Font Size:  

AuRon felt his hearts hammering. His mind clouded.

“Yes, there is a message from the Red Queen,” a voice that was only partially his answered.

Like speech in a dream.

He froze, seized by the same irresistible instinct that made him spin legs downward as he fell or that made him squat when he voided his bowels.

He found himself speaking in a voice not his own, high-pitched, with the words coming out at all the wrong intervals: “This pathetic, scaleless . . . excuse for dragonkind doesn’t have . . . the backbone of a river fluke. We speak to you dragons . . . now as the Queen of Ghioz.”

“What insult is this?” his brother’s mate said, raising her head.

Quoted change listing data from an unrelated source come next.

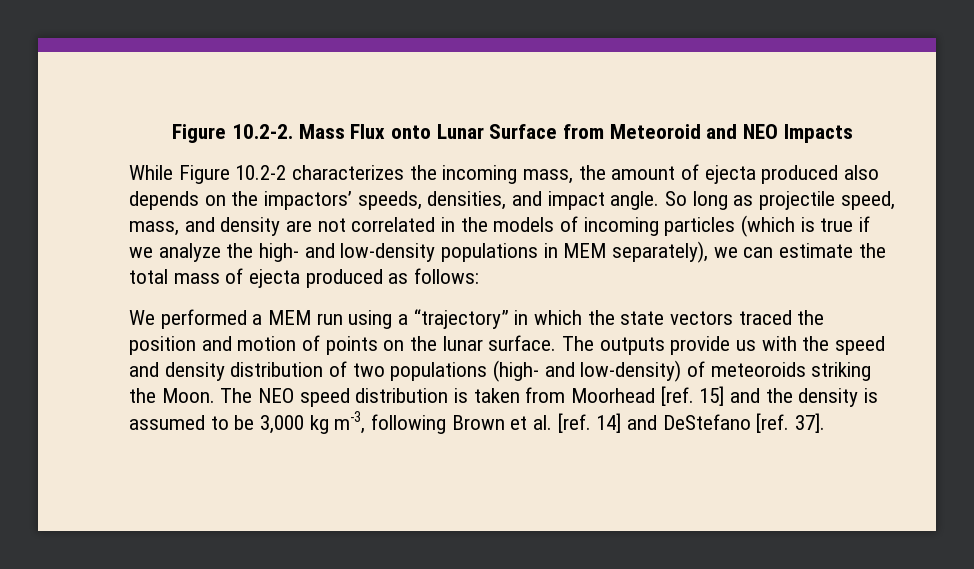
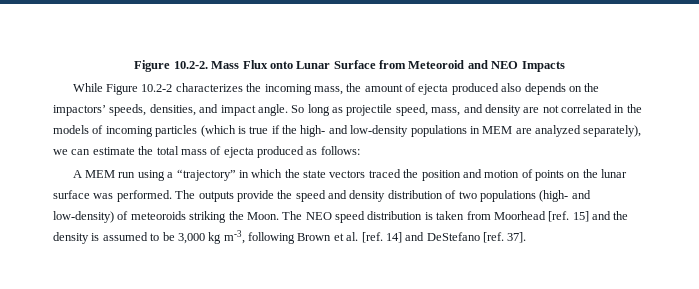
- So long as projectile speed, mass, and density are not correlated in the models of incoming particles (which is true if we analyze the high- and low-density populations in MEM separately), we can estimate the total mass of ejecta produced as follows:
+ So long as projectile speed, mass, and density are not correlated in the models of incoming particles (which is true if the high- and low-density populations in MEM are analyzed separately), we can estimate the total mass of ejecta produced as follows:
- We performed a MEM run using a “trajectory” in which the state vectors traced the position and motion of points on the lunar surface.
+ A MEM run using a “trajectory” in which the state vectors traced the position and motion of points on the lunar surface was performed.
- The outputs provide us with the speed and density distribution of two populations (high- and low-density) of meteoroids striking the Moon.
+ The outputs provide the speed and density distribution of two populations (high- and low-density) of meteoroids striking the Moon.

His voice continued: “We propose a division of influence. The Upper World shall be mine, and the Lower World . . . shall belong to the dragons, and we will have . . . peace and such commerce as benefits . . . us both. Accept this and enjoy prosperity, or reject Our terms and starve in the dark. Fight Us, and you’ll . . . find your second offer to be much worse terms, with the alternative the extinction your kind . . . toward earning.”

AuRon wanted to smash his head against the floor—anything that would remove the awful alienation his own body had taken on itself.

As though spellbound, he continued: “We will accept . . . a delegation of no more than two dragons to attend Us and discuss the arrangements further. In return, We propose to send . . . two dragons as Our representatives into your realm.”

Horrified, AuRon wondered what would happen if his body just stood here speaking words not his own forever. Would he stand here, a living, speaking statue, soiling floor and self, until he starved or died of thirst?

The voice that wasn’t quite his continued: “As for this wretch, We suggest you . . . kill it. It has a nasty habit of worming its way into the confidence of its prey and then striking from behind. That is what it did with the Wyrmmaster on the Isle of Ice, and it had some thoughts along the same lines with Our royal person.”

Good-bye, AuRon. You were most useful to us, whatever your intentions. Even now our daggers are poised to strike that traitor Naf. Little Hieba will be heartbroken. Ah, well, there are plenty of balconies for her to hurl herself from.

With that, he jumped at the Tyr, his brother.

Two flashes of green.

One struck him, hard, the other interposed itself between his saa and the recoiling Copper. He felt his claws rake scale.

A tail struck him across the snout.

White and yellow stars obscured his vision. It may have been Wistala’s, it may have been Nilrasha’s. It hit too fast for him to tell. Then on his side, a saa clawing at his throat—

—But instead of opening him up, two claws hooked under his necklace and broke it away. He heard the clatter as it bounced off a wall.

Feathers batted from above to the sound of alarmed cries.

Limp as a water buffalo with a broken back, he realized Wistala was atop his neck. She’d scratched his neck where she’d ripped away the chain, and he bled. Hers was worse. He had cut both Wistala and Nilrasha along their sides and haunches.

“Wait, wait!” Wistala called. “This is not his doing! The Queen of the Ghioz—she spoke and acted through him.”

The Copper pushed away a mass of feathers and claws. “Griffaran guard, back! It’s over.”

AuRon raised a sii, a pathetic gesture. But it was his own. He controlled his body again.

The Copper stared down at AuRon. “By our laws you should die.

“But being Tyr has its privileges. One is the ability to dispense mercy. Should you, AuRon, ever be able to hold death in one sii and life in another you’ll come to know the temptation in both. Once, long ago, you might have killed me, quite easily, but you didn’t,” the Copper said. “All things are now equal, as far as I’m concerned. I will forget the present; I hope you will forget the past.”

“The court has never seen such a tumult since the arrival of the Dragonblade,” Ayafeeia said. “You came very near to dying, visitor, on the very stones where my grandmother’s blood was spilled.”

“The crystal,” Wistala said. “It serves as a link with the Queen. I wonder if this is some doing of the great one that NooMoahk once possessed?”

That blighter fetish? AuRon wondered. How could an oversized hunk of luminous rock control a dragon’s words and movements?

NoSohoth and the Firemaids were calming the crowd. The Tyr climbed back upon his perch.

“Crystal?” AuRon asked, righting himself.